I have had HH since I was 35, Im 57. I use pinecrolimus ot tacrolimus cream and take 250mg of Magnesium everyday. I have been HH free for a year. In groin area i was lightly (friction is bad) and sprinkle cornstarch powder to help with sweating. Wear loose fitting clothes and get lots of rest. When HH gets infected, I use a triple cream (used for motorcycle road rash patients) it has a steroids, so only use if infected, not everyday. Stay cool and do not get over heated. Take lots of breaks and lose weight if you ate overweight. I lost 25 pounds and that helped with strain/stretching of skin. I wish you good luck.
Denise

I’ve had HH since my early 20’s, but wasn’t diagnosed (through biopsy) until i was 47. It seems to be getting worse since menopause. I have a couple of questions...one, are there any studies currently happening in the US? And two, has anyone with HH had experience with the Covid vaccine?

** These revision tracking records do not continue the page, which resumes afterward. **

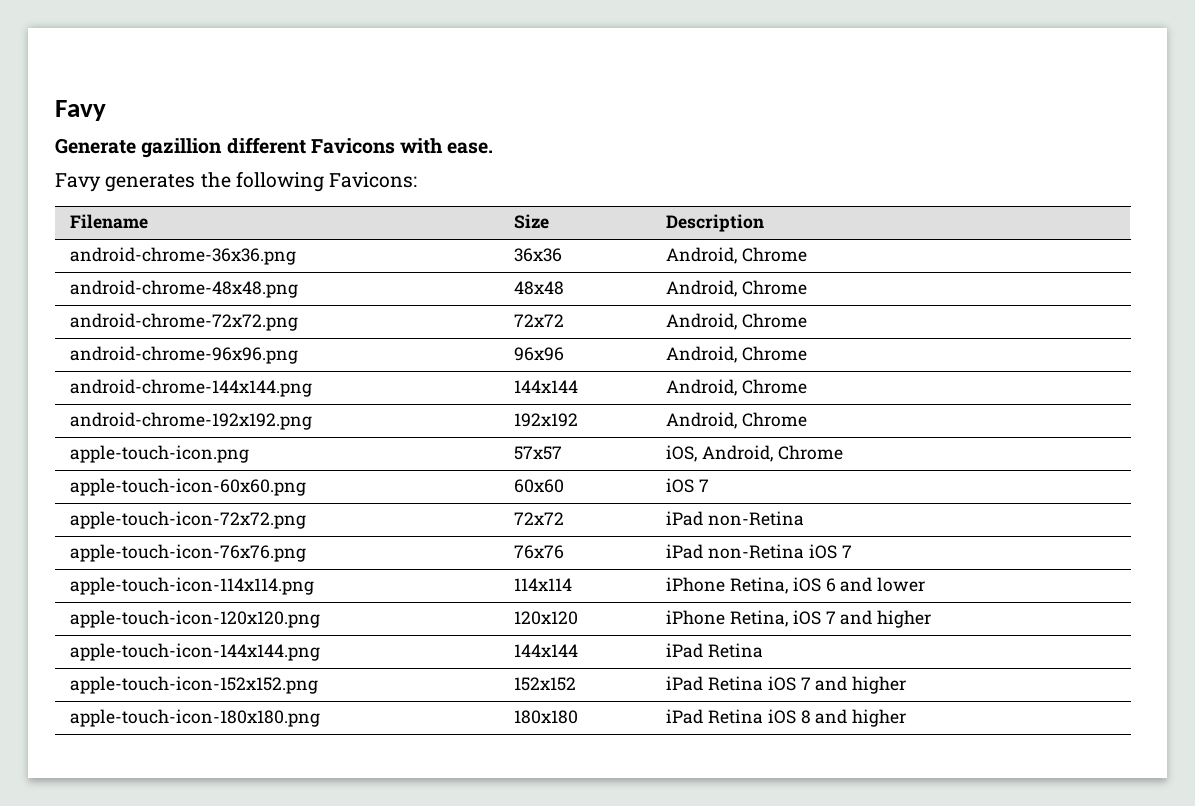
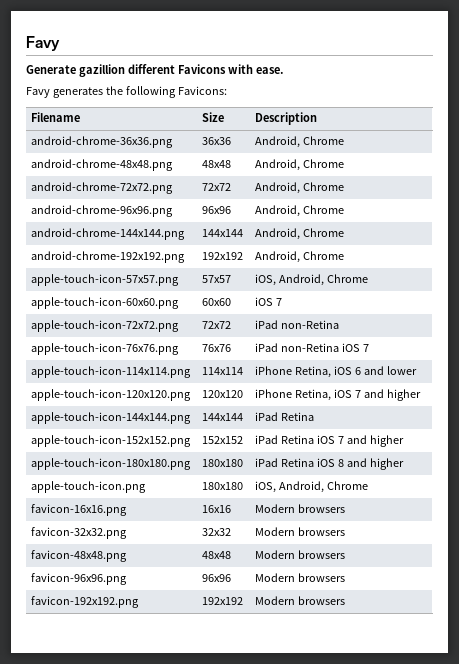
- apple-touch-icon.png | 57x57 | iOS, Android, Chrome
+ apple-touch-icon-57x57.png | 57x57 | iOS, Android, Chrome
+ apple-touch-icon.png | 180x180 | iOS, Android, Chrome
+ favicon-16x16.png | 16x16 | Modern browsers
+ favicon-32x32.png | 32x32 | Modern browsers
+ favicon-48x48.png | 48x48 | Modern browsers
+ favicon-96x96.png | 96x96 | Modern browsers
+ favicon-192x192.png | 192x192 | Modern browsers

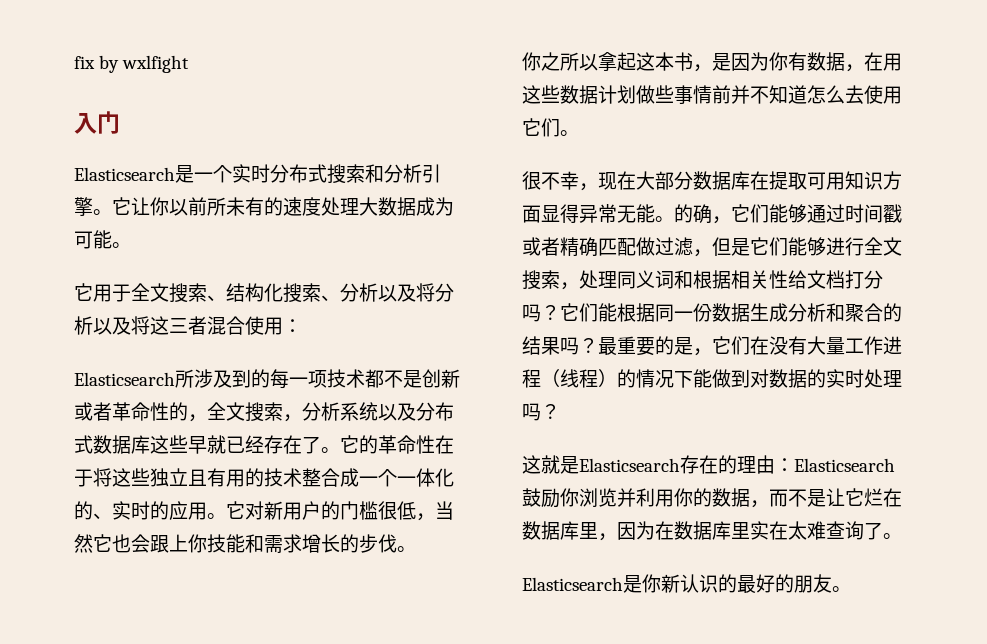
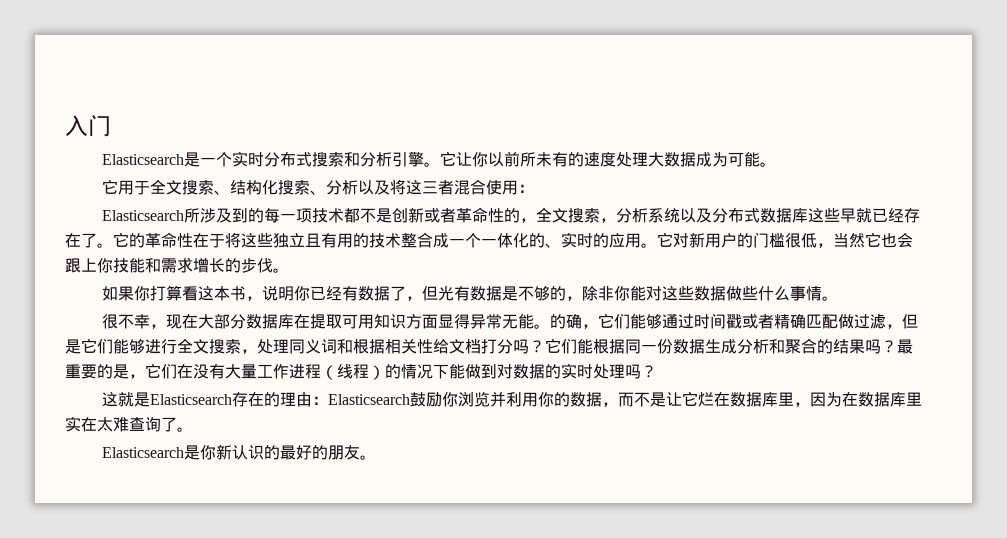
- fix by wxlfight
- 它用于全文搜索、结构化搜索、分析以及将分析以及将这三者混合使用：
+ 它用于全文搜索、结构化搜索、分析以及将这三者混合使用：
- 你之所以拿起这本书，是因为你有数据，在用这些数据计划做些事情前并不知道怎么去使用它们。
+ 如果你打算看这本书，说明你已经有数据了，但光有数据是不够的，除非你能对这些数据做些什么事情。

Hello @mickey1014 and welcome to Mayo Clinic Connect. I know you are interested in hearing from members with regard to the COVID vaccine or clinical trials, however, i wasn't able to find anyone who has shared about either.

Members such as @dschoening @rhartz and @rescuefavbreed have all been recent contributors to this discussion and may have more to share on one or both of your questions.

You say your symptoms have become worse since menopause. Can you elaborate while we wait for other members to join?